How to identify your firm’s perfect niche

A growing number of accounting practices are choosing to focus on a particular market niche. Honing in on one client profile paves the way for specialized value-adding services, simplifies the market, and separates the experts from their competitors. If you want to grow, focusing on a niche is one of the smartest strategies you can implement.

How to identify your firm’s perfect niche

But deciding what niche to focus on is daunting. There are a never-ending array of options, and with so much on the line, the pressure to segment your market in the correct way—or perhaps more importantly, to avoid selecting the wrong option—is huge.

So if you are going down the path of exploring a niche to target, you need to follow a process to help you come to a decision that is right for your practice’s future.

Here are eight key steps to take when identifying your firm's ideal niche:

1. Look at your current clients

Download a list of your clients and place it into a spreadsheet that you can sort and re-sort. You can download this template to help.

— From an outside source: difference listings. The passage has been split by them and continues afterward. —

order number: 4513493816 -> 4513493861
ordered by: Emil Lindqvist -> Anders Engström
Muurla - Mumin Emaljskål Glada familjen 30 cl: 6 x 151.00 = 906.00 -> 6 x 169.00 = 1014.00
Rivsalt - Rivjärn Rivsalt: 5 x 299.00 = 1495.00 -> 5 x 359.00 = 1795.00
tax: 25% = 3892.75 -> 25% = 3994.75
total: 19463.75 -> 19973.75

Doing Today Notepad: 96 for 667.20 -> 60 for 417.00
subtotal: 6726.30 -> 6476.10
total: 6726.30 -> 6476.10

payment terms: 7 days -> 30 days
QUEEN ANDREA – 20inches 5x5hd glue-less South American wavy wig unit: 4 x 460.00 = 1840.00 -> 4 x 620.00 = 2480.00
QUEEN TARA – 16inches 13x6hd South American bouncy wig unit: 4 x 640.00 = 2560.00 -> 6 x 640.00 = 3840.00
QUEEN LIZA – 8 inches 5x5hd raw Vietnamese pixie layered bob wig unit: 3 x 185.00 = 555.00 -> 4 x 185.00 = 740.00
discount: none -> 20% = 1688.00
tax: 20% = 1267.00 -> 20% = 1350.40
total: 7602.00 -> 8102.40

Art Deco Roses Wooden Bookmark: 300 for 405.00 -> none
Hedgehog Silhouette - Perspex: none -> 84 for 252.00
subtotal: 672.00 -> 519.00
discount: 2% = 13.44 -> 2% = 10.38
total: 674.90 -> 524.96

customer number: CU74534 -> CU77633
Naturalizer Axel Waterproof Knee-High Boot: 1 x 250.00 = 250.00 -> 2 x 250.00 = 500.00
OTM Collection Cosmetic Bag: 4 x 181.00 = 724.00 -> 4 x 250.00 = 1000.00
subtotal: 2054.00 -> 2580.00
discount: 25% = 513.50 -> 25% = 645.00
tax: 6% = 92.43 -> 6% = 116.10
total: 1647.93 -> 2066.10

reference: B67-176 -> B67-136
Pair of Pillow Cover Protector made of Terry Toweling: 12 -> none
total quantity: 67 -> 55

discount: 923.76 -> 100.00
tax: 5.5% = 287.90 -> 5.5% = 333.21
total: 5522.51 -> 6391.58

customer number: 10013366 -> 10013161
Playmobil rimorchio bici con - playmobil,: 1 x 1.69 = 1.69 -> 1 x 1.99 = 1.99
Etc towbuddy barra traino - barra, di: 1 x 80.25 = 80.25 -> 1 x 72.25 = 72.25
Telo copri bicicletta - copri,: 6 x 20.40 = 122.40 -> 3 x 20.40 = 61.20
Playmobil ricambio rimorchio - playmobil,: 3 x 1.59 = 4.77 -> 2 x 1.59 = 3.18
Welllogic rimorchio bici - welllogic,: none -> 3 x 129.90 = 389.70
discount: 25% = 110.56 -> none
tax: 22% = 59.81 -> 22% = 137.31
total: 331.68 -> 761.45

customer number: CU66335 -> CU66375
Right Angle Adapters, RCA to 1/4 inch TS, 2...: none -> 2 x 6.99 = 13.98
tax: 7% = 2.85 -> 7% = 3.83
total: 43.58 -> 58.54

If you’re not using that template, add some additional columns to your client list so you can identify each client's:

  • Industry

  • Size

  • Location

  • Growth trajectory

Now you'll need some additional columns to identify:

  • Your favorite vs. least favorite clients

  • Your working relationship (one for good points and one for bad points)

  • Plus a notes column

2. Describe your clients

Complete these columns for each of your clients, and feel free to get help from your staff. You might even ask them to complete the details for the clients they work with.

In the notes column, ask your staff to comment if they have complaints about working with the client, or what they enjoy about that relationship most.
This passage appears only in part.